Kathy Conroy's list:
1. Confessions of a Serial Kisser - Wendelin Van Draanen
2. Diary of a Wimpy Kid: Rodrick Rules - Jeff Kinney
3. Face on the Milk Carton- Caroline B. Cooney
4. Schooled - Gordon Korman
5. The Boys' book: How to be the best at everything -Dominique Enright
6. The Girls' book: How to be the best at everything - Juliana Foster
7. The Book Thief - Markus Zusak

Lots of good chat on subjects such as graphic novels as a bridge for beginner readers, children's lit in translation, the boom in YA, and the pink book phenomena.


O frabjous day!

Calloo! Callay!

Just arrived ... advance copies of the new book:

I'm off to CBC to talk about children's books today. And maybe to give one of these babies away.


Do You Know Green Knowe?

I didn't know Green Knowe, but now I'm intrigued.

I wandered over to There's Always Time for A Book the other day, although I forget whose door I passed through to get there. And there I read about a visit to the Manor at Hemingford Grey which was the inspiration for the Green Knowe series of books by Lucy M. Boston.

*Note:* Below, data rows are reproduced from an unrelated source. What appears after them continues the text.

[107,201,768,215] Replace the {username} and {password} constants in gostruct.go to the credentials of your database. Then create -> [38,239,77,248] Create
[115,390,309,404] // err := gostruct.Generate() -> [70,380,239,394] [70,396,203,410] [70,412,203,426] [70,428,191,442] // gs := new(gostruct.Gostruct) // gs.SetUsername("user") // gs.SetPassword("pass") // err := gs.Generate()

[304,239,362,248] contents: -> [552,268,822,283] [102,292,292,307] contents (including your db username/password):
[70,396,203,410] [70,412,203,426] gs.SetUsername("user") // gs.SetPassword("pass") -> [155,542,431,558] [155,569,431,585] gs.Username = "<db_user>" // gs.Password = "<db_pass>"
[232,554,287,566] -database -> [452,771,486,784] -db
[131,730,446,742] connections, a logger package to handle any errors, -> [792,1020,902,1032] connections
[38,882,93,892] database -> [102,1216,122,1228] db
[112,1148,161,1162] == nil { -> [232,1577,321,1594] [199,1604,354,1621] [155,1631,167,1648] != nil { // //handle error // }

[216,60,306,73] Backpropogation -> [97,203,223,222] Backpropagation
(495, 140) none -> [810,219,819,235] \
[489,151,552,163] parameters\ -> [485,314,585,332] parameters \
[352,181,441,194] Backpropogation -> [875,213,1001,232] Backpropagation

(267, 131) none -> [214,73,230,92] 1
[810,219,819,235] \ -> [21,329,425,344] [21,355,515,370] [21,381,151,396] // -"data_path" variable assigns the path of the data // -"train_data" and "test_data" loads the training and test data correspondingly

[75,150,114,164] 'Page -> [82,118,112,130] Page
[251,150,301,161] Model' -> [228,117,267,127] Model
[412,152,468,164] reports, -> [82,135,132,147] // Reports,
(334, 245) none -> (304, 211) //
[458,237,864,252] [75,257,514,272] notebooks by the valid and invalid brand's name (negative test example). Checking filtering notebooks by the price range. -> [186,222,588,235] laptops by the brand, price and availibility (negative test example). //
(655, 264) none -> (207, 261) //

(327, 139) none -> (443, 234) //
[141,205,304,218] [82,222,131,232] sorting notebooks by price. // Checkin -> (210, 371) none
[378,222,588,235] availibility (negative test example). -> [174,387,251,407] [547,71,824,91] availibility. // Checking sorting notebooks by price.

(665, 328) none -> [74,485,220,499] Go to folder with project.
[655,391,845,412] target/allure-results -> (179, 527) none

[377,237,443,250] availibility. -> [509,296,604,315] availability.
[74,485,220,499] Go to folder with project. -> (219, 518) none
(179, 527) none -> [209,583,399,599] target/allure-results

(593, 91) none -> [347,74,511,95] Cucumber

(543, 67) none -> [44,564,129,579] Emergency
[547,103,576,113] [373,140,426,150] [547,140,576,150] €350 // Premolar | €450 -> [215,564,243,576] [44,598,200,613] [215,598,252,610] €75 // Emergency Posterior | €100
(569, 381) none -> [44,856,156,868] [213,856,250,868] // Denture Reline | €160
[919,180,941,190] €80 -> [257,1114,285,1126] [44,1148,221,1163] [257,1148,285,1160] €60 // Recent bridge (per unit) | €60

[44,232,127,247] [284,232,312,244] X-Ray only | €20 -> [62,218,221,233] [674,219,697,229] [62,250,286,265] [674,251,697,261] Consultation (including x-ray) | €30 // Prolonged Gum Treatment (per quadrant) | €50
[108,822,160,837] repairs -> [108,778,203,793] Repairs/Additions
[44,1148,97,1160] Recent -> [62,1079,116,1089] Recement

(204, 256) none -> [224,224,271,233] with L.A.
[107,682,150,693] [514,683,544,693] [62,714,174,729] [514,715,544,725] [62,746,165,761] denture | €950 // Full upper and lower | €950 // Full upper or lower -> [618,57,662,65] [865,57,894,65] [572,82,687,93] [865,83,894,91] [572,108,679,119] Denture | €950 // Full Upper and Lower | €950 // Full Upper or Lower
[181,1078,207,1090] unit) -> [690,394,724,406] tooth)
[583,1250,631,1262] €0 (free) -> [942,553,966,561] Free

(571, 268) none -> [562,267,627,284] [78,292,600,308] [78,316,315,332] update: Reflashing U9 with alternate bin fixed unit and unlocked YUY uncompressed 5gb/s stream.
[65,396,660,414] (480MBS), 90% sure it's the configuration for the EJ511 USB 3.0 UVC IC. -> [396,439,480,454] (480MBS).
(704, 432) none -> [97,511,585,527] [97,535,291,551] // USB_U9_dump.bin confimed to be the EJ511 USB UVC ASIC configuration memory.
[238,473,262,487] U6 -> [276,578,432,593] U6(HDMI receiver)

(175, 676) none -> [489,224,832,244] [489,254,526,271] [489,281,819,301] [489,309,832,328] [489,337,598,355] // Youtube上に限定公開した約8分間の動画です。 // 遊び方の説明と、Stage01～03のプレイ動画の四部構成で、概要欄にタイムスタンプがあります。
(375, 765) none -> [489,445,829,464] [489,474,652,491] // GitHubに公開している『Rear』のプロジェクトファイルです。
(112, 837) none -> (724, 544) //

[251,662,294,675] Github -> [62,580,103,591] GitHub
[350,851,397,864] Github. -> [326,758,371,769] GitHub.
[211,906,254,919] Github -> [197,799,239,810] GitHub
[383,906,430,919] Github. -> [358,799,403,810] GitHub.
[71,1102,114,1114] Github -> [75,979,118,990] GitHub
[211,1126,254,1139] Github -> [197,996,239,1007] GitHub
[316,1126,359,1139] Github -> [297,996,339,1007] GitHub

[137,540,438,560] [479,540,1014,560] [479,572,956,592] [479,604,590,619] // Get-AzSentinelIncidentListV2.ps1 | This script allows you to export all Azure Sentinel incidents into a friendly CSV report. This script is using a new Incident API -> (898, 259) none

The house looks heartbreakingly beautiful and I love the concept of the books - a little boy who befriends children who have lived in the house at other times in history.


Olivia's New Gig

Ian Falconer's Olivia - one of literature's great porcine heroines, is making the move to television. Here's the gist of it: Nickelodeon, 2009, CGI. If you still want to know more you can go here.

We love Olivia - I just hope all this success doesn't spoil her. Would hate to see her suddenly going semi-nude for the Vanity Fair cover or somesuch.